Теперь же картина несколько изменилась. Заметное охлаждение к ней Макса, которое она не могла не заметить в последнее время, самым удручающим образом подействовало на Орлову. У нее опускались руки. Появилась апатия. Театр, сцена вдруг опротивели сразу. Постоянные вспышки ревности, выражающиеся в сценах, которые она устраивала Арнольду, лишали последней энергии, последних сил. А тут еще поднимался ужасный призрак безденежья, с которым она не умела да и не хотела бороться. Избалованная, привыкшая роскошно одеваться и наряжать, как куклу, свою Клео, которую она любила с какою-то экспансивною нервною страстностью, свойственной женщинам-истеричкам, Анна Игнатьевна не могла представить себе, как они обе с Клео будут лишены в один злосчастный день возможности заказывать себе все эти нарядные dessous и костюмы.

— Надо достать денег… Достать во что бы то ни стало, хотя бы в долг на время у брата Федора. Потом выплачу как-нибудь. Зимою буду играть на бирже. Придумаю там еще что-нибудь. Наконец, можно уговориться выплачивать брату в рассрочку, — решила Орлова. И, позвав Клео, велела ей одеться поскромнее, чтобы сопровождать ее к дяде Федору Снежкову.

Таксомотор в несколько минут домчал их с Кирочной до одной из главных улиц Выборгской стороны, где находились огромные каменные гиганты — дома купца второй гильдии Федора Игнатьевича Снежкова, родного брата Орловой.

Сам Федор Игнатьевич представлял собою уже исчезающий ныне тип купца-старовера, верного дедовским традициям, презиравшего всякие новшества современной культуры, являвшегося типичным представителем патриархальности в домашнем быту. Старик Снежков, отец Анны и Федора, умирая, разделил между детьми все свое состояние. Два старших сына, приобретя на свои части лесные участки по Каме, гоняли беляны до Астрахани. Младший Федор, его любимец, получил лавки с товаром и дом, еще выстроенный при отце, к которому он вскоре пристроил другой, не меньший.
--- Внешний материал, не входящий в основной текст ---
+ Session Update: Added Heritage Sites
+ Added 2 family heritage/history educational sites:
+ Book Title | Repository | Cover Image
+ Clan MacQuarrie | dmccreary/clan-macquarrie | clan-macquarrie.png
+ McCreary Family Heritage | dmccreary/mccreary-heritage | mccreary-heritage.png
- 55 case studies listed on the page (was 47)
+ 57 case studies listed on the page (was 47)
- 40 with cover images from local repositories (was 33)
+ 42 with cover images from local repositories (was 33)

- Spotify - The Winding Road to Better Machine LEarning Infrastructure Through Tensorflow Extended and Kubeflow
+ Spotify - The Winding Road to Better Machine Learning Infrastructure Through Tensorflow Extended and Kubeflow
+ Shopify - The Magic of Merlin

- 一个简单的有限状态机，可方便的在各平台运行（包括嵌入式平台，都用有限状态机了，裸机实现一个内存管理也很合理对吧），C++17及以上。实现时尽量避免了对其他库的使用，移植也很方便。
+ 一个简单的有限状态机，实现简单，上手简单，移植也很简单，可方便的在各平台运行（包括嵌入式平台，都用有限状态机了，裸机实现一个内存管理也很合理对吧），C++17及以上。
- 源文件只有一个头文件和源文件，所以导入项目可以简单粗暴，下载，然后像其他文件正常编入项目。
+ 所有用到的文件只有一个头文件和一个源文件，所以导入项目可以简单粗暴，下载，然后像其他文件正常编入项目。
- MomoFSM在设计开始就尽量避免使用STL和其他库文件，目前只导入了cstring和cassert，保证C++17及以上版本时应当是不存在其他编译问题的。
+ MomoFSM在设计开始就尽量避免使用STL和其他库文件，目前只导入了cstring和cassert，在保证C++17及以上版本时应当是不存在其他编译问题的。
Анна Игнатьевна считала себя обиженной отцом. Она еще при жизни старика прогневила последнего своим своевольным браком с мазилкою, как презрительно называл зятя старик, прочивший Анну за богатого купца-старообрядца и возмущенный до глубины души ее тайным браком с художником Львом Орловым. И за это старик, умирая, отказал дочери самую незначительную сумму. Старшие братья тоже косо смотрели на брак сестры с беспутным Левкой, сделавшим, в довершение всего, жену свою актрисой. Но, когда этот беспутный Левка умер внезапно, и по прошествии нескольких лет до Снежковых дошел слух о связи Анны с волокитой-дворянчиком, братья совсем почти прервали знакомство с осрамившей их в конец, как они говорили, сестрой. Только и редких случаях появлялась Анна Игнатьевна у младшего Снежкова, теперь уже седовласого пятидесятилетнего старика, в его пропахших лампадным маслом, кипарисовым деревом и постными кушаньями горницах деревянного особняка.

Этот дом скромно приютился позади каменного гиганта, сдаваемого под квартиры, во дворе, окруженный небольшим садом с яблонями и смородинными кустами. Насколько каменный его сосед отличался последним словом техники и удобств, со своими лифтами, электричеством, телефонами, паровым отоплением, настолько его скромный сосед поражал своею примитивностью.

Здесь не было ни лифта, ни телефона, ни электричества. Анна Игнатьевна поднялась на высокое крыльцо и без звонка вошла в светлые сени-прихожую. Обе они, преднамеренно одетые во все темное, с подчеркнутою скромностью весенних костюмов и шляп, отвечая поклоном на низкий поясной поклон старухи Домнушки, вынянчившей всех детей Федора Снежкова, прошли, сопровождаемые ею, в горницу. Здесь стояла пузатая старинная мебель красного дерева, горки с фамильным серебром, во все стороны по крашеному полу разбегались белые с каймою дорожки половиков, и из переднего угла, где помещался огромный красного же дерева киот с образами в три яруса старинного византийского письма, смотрели выцветшими от времени красками лики угодников, озаренные неверным мигающим светом лампад. Отовсюду, из каждого угла этих горниц, веяло чистотою, патриархальностью и непроходимой скукой.